| News - Friday, May 20, 2011
Big school projects to take shape
Summer groundbreaking for two-story buildings, gym, media center at Gunn, Paly
by Chris Kenrick
Some of the biggest yields from a 2008 Palo Alto school-bond election will take shape soon as construction begins on $77.6 million worth of projects at Gunn and Palo Alto high schools.
Summer groundbreaking is expected at Gunn for a new gym as well as for a two-story math and English building. At Paly, construction will start on a new media arts center and a two-story math and social studies building.
All four buildings are slated for occupancy by 2013.
In a smaller but related project with quicker impact, air conditioning will be installed in many Gunn classrooms over the summer and should be nearly or fully operational by fall.
The summer groundbreakings represent about one-fifth of the spending under the $378 million facilities bond, which was backed by 77.5 percent of school-district voters in June 2008.
The stated goal of the measure was to "expand, upgrade and improve" all 17 of the district's campuses, extending their useful lives and accommodating enrollment growth.
Measured against today's enrollment, the facilities bond will create capacity for a 16 percent boost in elementary enrollment, a 9 percent increase in middle school enrollment and a nearly 26 percent rise in high school enrollment, according to target numbers provided by the school district.
The massive program of more than 30 individual projects has been planned and managed by site-based committees of parents and staff in collaboration with school-district officials, architects and building contractors.
The school district's co-chief business official, Bob Golton, is the major coordinator. The entire bond program is overseen by a Citizens' Oversight Committee, which issues annual reports.
Aside from the high schools, major construction has occurred or is planned for all three middle school campuses as well as for Ohlone, Fairmeadow and Duveneck elementary schools.
New, two-story classroom buildings — almost unheard of in Palo Alto until now — are a major feature of the bond projects.
Such a building is midway through construction at Ohlone — slated for occupancy in January — and also is planned for Fairmeadow, Duveneck and JLS Middle School, as well as the two high schools.
Beyond that, Superintendent Kevin Skelly next month is expected to propose locations for an additional 30 new elementary classrooms across the district.

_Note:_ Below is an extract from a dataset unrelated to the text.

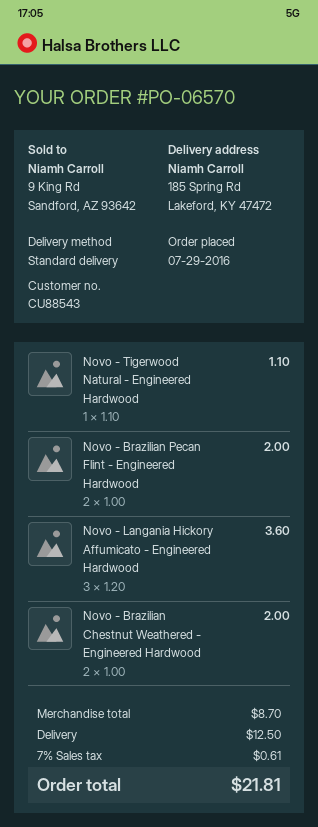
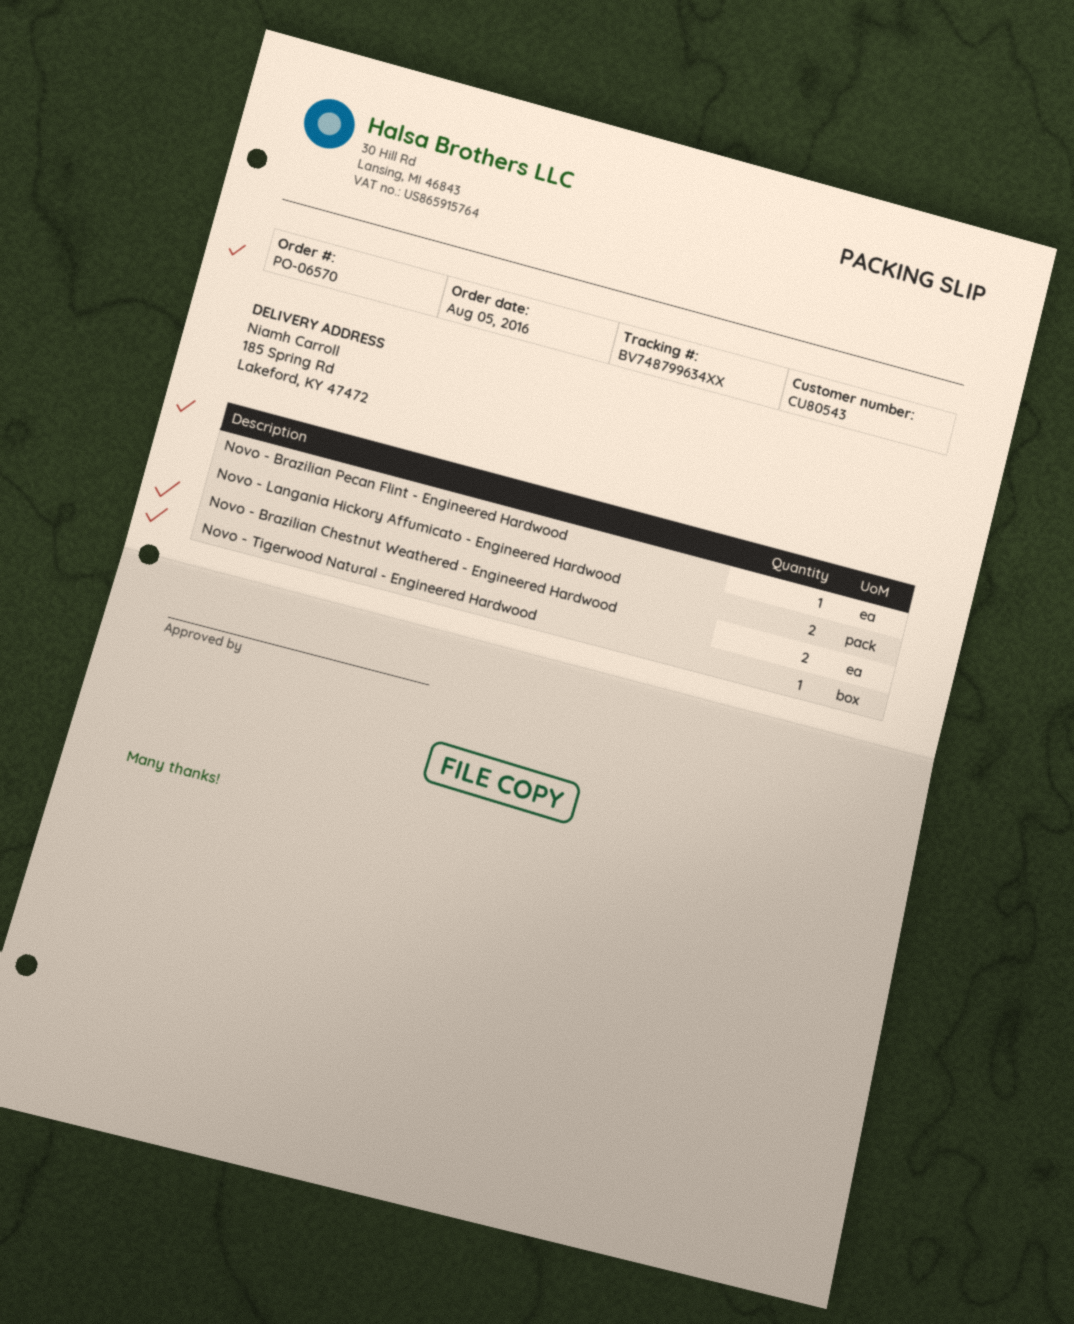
order date: 2016-07-29 -> 2016-08-05
customer number: CU88543 -> CU80543
Novo - Brazilian Pecan Flint - Engineered Hardwood: 2 -> 1
Novo - Langania Hickory Affumicato - Engineered Hardwood: 3 -> 2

Palo Alto has experienced an unexpected boom in elementary-age enrollment in the past two years that many believe could continue.
Skelly has said the district must prepare itself to handle as many as 568 additional K-5 students in the next five years — the size of a large elementary school.
Besides the groundbreakings expected this summer, several large bond projects — including Gunn's industrial arts building and Paly's softball and baseball fields — already have been completed.
And there's more to come, including a new performing arts center at Paly budgeted for nearly $18 million.
The bond also has funded interactive Smartboards and amplification systems in all elementary classrooms as well as at JLS — more than 200 classrooms in all, officials said.
"We've essentially stopped buying televisions because the (Smartboard) projector will project whatever image you have on your computer screen to the whiteboard," Golton said.
"This is what children are used to doing nowadays."
Bond funds also are supplying classroom technology, including laptops and iPads.
"We're buying more laptops instead of desktops, and now the use of laptops is eroding because people are buying iPads," Golton said.
"All schools are being touched by this. You can't go any place in any of our schools and not find student workstations being funded by our bond."
"Site committees at each campus — including parents, staff and students — have been involved in planning the changes and advertising the plans to school neighbors. A landscape committee populated by community members also has provided scrutiny, particularly of the high school landscape plans.
Elements of the bond program have come before the school board in hundreds of bits and pieces as they make their way through a lengthy approval process, which includes a mandatory review by the Division of State Architect that can take up to nine months.
The recession led to "steeply discounted" bids early in the bond program as contractors slashed their margins to get the work, said Thomas Hodges, a senior vice-president of O'Connor Construction Management Inc. and program director for the bond project.
As materials costs began increasing six months ago, "We're still getting bids under budget, but not the steeply discounted bids we were seeing last year," Hodges said.